In An Empirical Comparison of Supervised Learning Algorithms (ICML 2006) the authors (Rich Caruana and Alexandru Niculescu-Mizil) evaluated several classification algorithms (SVMs, ANN, KNN, Random Forests, Decision Trees, etc.), and reported that calibrated boosted trees ranked as the best learning algorithm overall across eight different metrics (F-score, ROC Area, average precision, cross-entropy, etc.).

I would like to test calibrated boosted decision trees in one of my projects, and was wondering if anybody could suggest a good R package or MATLAB library for this.
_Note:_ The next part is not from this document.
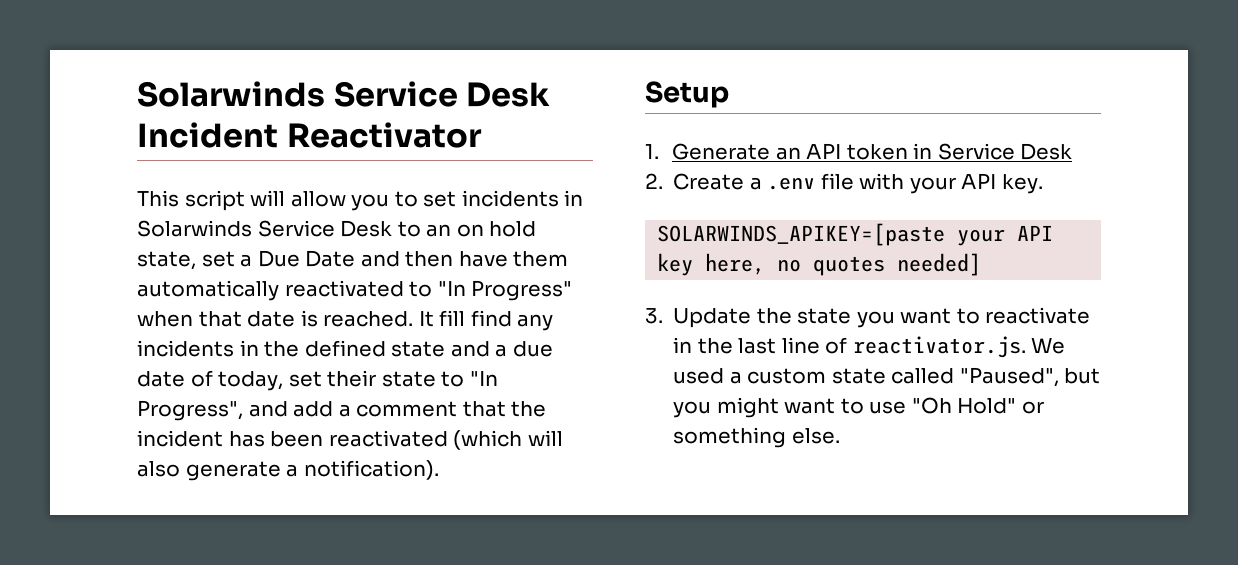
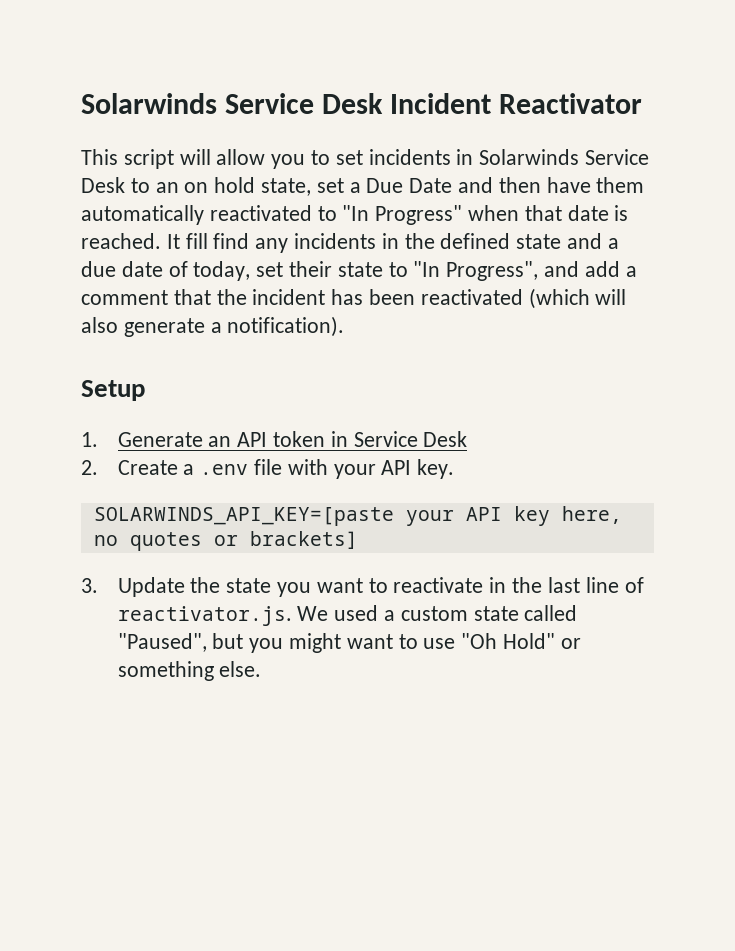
[657,223,946,246] SOLARWINDS_APIKEY=[paste -> [93,507,394,526] SOLARWINDS_API_KEY=[paste
[897,253,982,276] needed] -> [213,531,358,549] or brackets]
I am relatively new to R, although I have large experience with MATLAB and Python. I have read about R's gbm, tree, and rpart but I am not sure if these packages implement calibrated boosted decision trees or if there are others that implement them.

Thanks

Best Answer

About R, I would vote for the gbm package; there's a vignette that provides a good overview: Generalized Boosted Models: A guide to the gbm package. If you are looking for an unified interface to ML algorithms, I recommend the caret package which has built-in facilities for data preprocessing, resampling, and comparative assessment of model performance. Other packages for boosted trees are reported under Table 1 of one of its accompanying vignettes, Model tuning, prediction and performance functions. There is also an example of parameters tuning for boosted trees in the JSS paper, pp. 10-11.

Note: I didn't check, but you can also look into Weka (there's an R interface, RWeka).